How does a crypto market maker make money?
Institutional crypto platforms offer a range of opportunities for investors, including market maker trading. Find out how they make money.
Cryptocurrency trading is an activity where a trader places buy and sell orders in order to maintain a sufficient level of liquidity on a trading platform. In recent years, the cryptocurrency industry has received a huge boost as more and more institutions have begin to embrace it.
Financial companies, investment banks, technological corporations, and payment processors were the first to tap into the crypto market. Injecting large capital into the crypto sector, they managed to spur the development and growth of infrastructure – making the crypto market more mature and trusted.
Institutional crypto platforms offer a range of opportunities for investors, including market maker trading.
What is market making in cryptocurrency?
There’s no successful trading without liquidity. When we place orders in an order book, there is always someone facilitating our trade’s fulfillment. And often, it is a market maker. Cryptocurrency market making is an activity where a trader places buy and sell orders in order to maintain a sufficient level of liquidity on a trading platform.
Who can be a market maker? There should be someone with sufficient capital and a proven trust level, like financial or investment companies banks, etc., that act on behalf of their clients. Before becoming market makers, these entities must ensure they comply with regulations and are ready to act according to the rules of a trading platform.

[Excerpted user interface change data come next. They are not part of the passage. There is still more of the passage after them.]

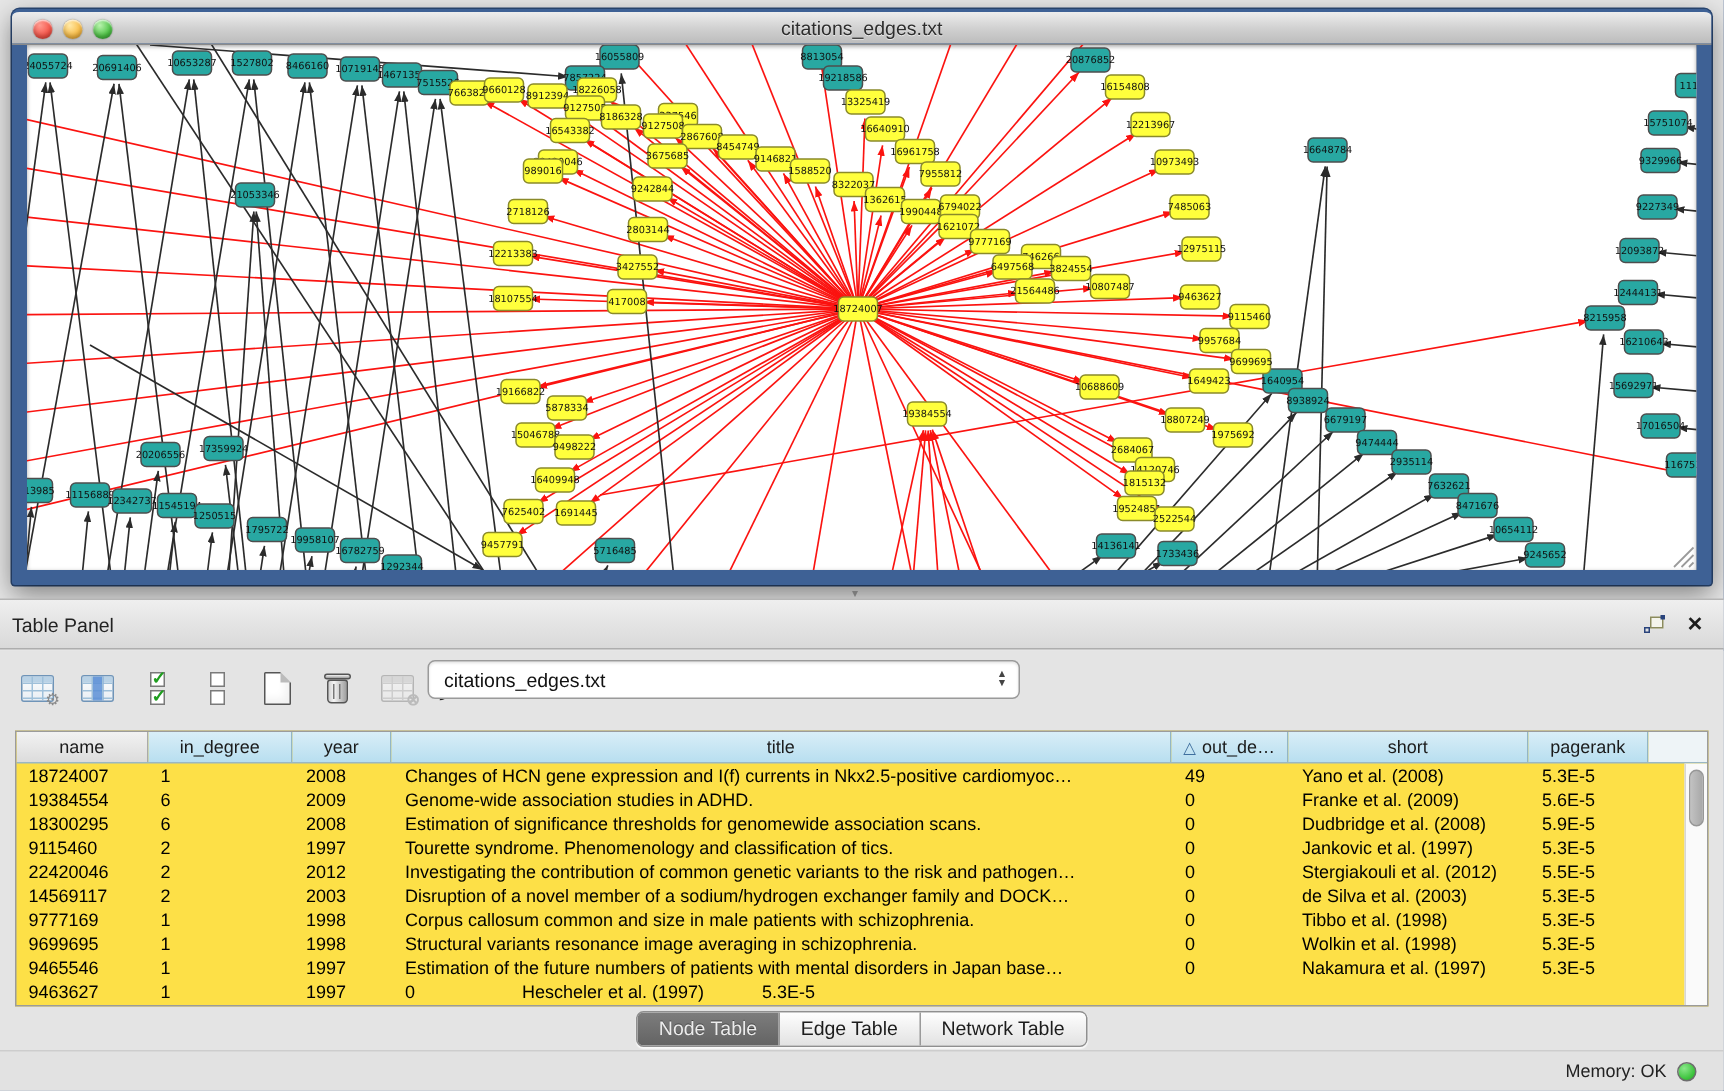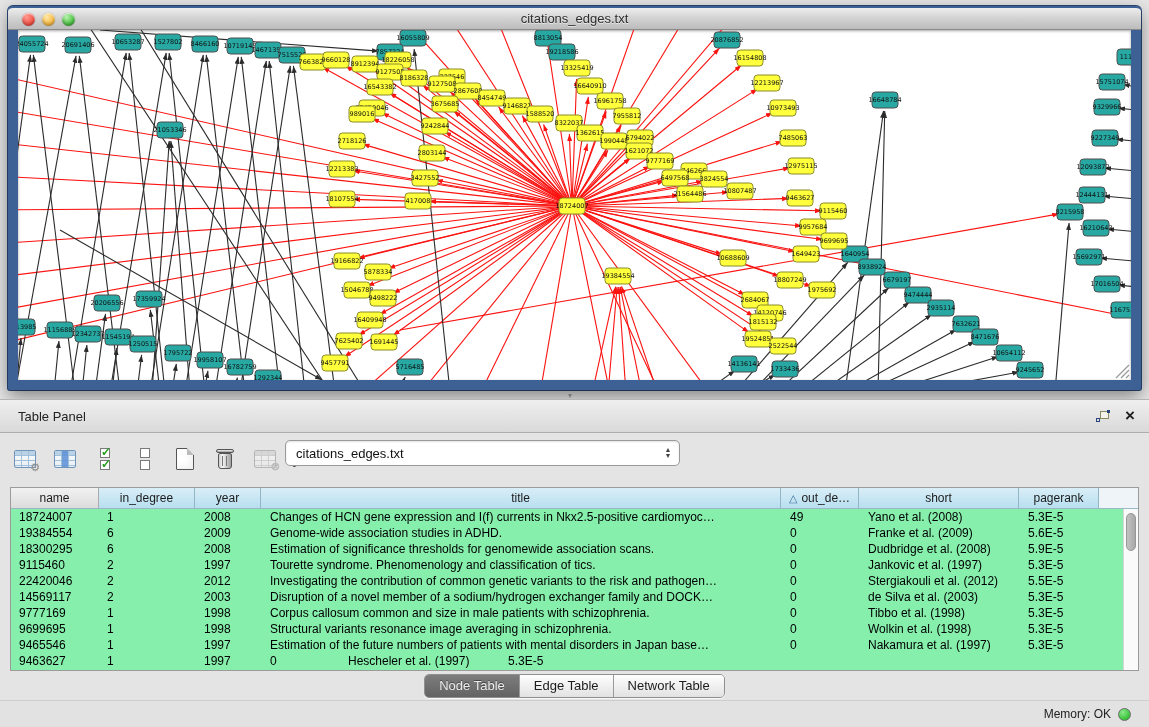--- a/index.html
+++ b/index.html
@@ -34,7 +34,7 @@
   .tp-bar { position:absolute; left:0; top:399px; width:1149px; height:34px;
     background:linear-gradient(#efefef,#d9d9d9); border-top:1px solid #b5b5b5;
     border-bottom:1px solid #adadad; display:flex; align-items:center; }
-  .tp-title { font-size:13px; color:#222; padding-left:18px; flex:1; }
+  .tp-title { font-size:13px; color:#222; padding-left:8px; flex:1; }
   .tp-actions { display:flex; align-items:center; gap:16px; padding-right:14px; }
   .float-icon { position:relative; width:13px; height:11px; }
   .float-icon .sq1 { position:absolute; right:0; top:0; width:9px; height:8px; border:1px solid #8b8b5e; background:#f4f4ec; }

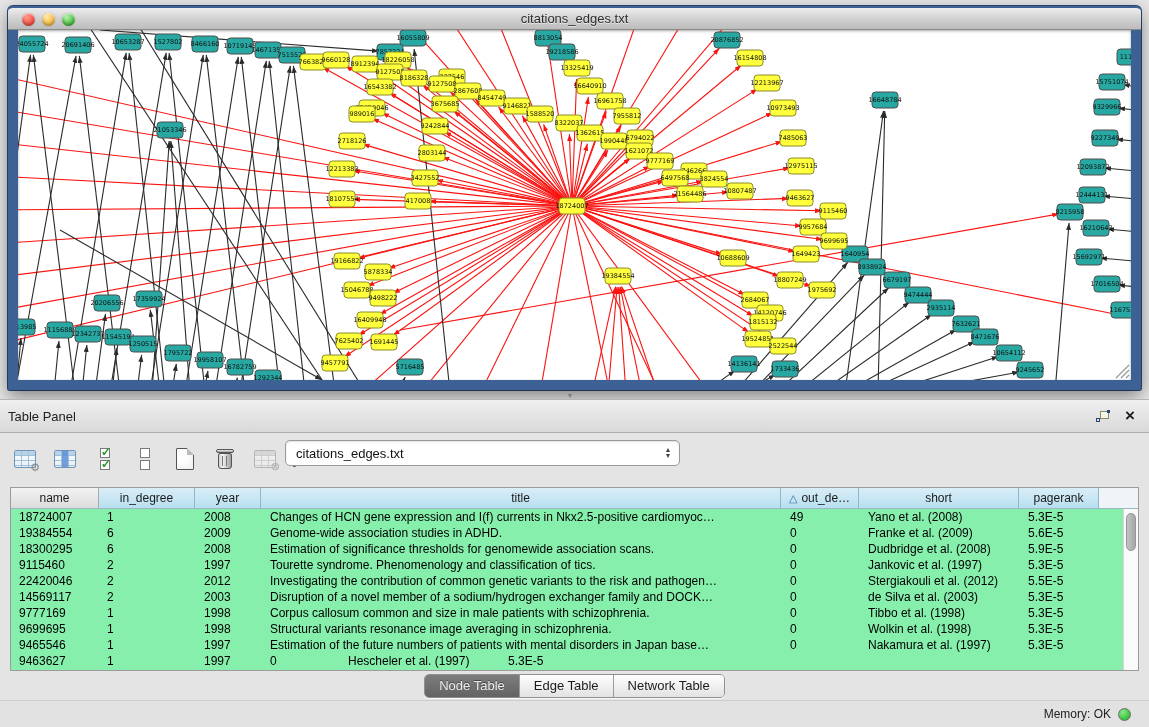--- a/index.html
+++ b/index.html
@@ -76,7 +76,7 @@
   .combo .stepper { width:18px; display:flex; flex-direction:column; align-items:center; line-height:6px; font-size:7px; color:#444; padding-right:4px; }
 
   
-  .dtable { position:absolute; left:10px; top:53px; width:1129px; height:184px; background:#86efac;
+  .dtable { position:absolute; left:10px; top:53px; width:1129px; height:184px; background:#fde047;
     border:1px solid #9b9b9b; overflow:hidden; }
   .thead { display:flex; height:21px; border-bottom:1px solid #9ab7c4; }
   .th { font-size:12px; color:#1b1b1b; display:flex; align-items:center; justify-content:center;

How to make money through crypto exchange market making
Market maker services imply providing liquidity and making sure there is always demand and supply for a specific trading pair. In return, these market participants receive the following benefits:
- The difference between buy and sell prices the market maker places on a trading platform is called “bid-ask spread”, and that’s what builds their earning. Example: ATOM is traded at $8.62; the bid price might be $8.60, and the ask price may be $8.70. The spread is $0.10.

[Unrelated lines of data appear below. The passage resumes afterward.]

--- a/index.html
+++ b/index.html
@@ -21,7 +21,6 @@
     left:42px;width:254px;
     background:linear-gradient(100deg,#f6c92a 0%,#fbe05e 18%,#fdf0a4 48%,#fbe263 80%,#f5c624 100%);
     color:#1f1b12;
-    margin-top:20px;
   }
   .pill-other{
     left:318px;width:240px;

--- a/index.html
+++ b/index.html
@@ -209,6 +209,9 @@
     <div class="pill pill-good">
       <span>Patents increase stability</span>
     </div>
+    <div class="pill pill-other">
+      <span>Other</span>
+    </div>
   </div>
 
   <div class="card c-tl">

- Depending on a crypto market-making program, there can also be earnings from fees charged from every trade. The larger the trading volume, the higher a market maker’s profit. On the flip side, other customers and investors are interested in high liquidity, so a part of their fees goes to a market maker.

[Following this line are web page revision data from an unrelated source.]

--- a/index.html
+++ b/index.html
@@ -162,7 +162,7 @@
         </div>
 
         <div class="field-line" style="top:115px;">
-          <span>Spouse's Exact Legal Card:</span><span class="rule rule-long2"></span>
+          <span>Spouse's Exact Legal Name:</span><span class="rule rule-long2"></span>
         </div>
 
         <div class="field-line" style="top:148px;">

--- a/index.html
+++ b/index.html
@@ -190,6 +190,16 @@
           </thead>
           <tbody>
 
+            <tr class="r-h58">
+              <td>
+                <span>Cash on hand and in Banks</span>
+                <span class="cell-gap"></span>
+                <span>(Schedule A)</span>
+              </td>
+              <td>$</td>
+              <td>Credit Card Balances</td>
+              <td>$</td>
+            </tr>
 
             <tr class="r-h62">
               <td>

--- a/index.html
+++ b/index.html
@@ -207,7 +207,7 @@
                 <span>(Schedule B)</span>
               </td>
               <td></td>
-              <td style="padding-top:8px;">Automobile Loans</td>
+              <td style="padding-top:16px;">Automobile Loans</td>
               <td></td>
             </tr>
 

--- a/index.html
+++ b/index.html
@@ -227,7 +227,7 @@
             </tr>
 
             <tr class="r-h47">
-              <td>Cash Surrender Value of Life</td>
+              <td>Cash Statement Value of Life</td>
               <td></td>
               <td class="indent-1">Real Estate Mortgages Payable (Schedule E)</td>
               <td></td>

How do market makers cope with price volatility? Indeed, their work is risky, but in most cases, they have “deep pockets”, so they are able to withstand market volatility and hold assets long-term.
The crypto market maker’s role is vital
A crypto market maker’s role is vital for a healthy environment in a crypto market. Without their participation, it would be much more difficult and expensive for investors and traders to conduct trades. It explains why large institutional trading platforms hunt for reliable market makers. It’s a mutually beneficial service – on the one hand, a platform receives liquidity and stability; on the other, a market maker makes a profit.